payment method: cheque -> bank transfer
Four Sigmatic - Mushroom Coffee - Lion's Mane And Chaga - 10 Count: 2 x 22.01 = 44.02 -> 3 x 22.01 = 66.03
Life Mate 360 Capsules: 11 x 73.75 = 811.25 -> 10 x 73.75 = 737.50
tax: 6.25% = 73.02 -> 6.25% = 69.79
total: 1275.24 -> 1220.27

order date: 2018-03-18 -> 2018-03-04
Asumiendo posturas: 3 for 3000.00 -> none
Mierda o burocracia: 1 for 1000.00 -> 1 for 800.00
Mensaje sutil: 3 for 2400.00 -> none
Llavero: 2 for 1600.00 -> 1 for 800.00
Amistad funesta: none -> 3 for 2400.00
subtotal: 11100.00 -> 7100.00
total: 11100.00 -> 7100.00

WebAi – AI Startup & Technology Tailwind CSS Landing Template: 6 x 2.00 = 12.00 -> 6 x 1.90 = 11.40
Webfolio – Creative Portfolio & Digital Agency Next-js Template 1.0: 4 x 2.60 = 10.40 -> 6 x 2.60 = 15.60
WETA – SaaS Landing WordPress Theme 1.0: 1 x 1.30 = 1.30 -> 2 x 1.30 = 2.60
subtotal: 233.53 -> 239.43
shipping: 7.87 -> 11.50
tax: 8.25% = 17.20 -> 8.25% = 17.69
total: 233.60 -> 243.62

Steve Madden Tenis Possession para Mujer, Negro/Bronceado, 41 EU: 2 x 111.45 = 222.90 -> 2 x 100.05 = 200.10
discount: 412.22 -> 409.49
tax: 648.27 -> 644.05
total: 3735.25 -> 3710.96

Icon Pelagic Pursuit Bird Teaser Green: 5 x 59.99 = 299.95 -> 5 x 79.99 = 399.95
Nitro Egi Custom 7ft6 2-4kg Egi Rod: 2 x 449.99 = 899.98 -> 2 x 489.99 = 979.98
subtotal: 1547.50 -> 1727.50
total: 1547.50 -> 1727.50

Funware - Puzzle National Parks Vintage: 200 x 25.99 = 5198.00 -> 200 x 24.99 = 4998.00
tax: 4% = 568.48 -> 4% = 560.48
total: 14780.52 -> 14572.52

*What to work on*. Nothing but the lines from the one holding "discount: 412.22 -> 409.49" through the end of the listing above should appear, each exactly as given.

*Result of the exercise*.
discount: 412.22 -> 409.49
tax: 648.27 -> 644.05
total: 3735.25 -> 3710.96

Icon Pelagic Pursuit Bird Teaser Green: 5 x 59.99 = 299.95 -> 5 x 79.99 = 399.95
Nitro Egi Custom 7ft6 2-4kg Egi Rod: 2 x 449.99 = 899.98 -> 2 x 489.99 = 979.98
subtotal: 1547.50 -> 1727.50
total: 1547.50 -> 1727.50

Funware - Puzzle National Parks Vintage: 200 x 25.99 = 5198.00 -> 200 x 24.99 = 4998.00
tax: 4% = 568.48 -> 4% = 560.48
total: 14780.52 -> 14572.52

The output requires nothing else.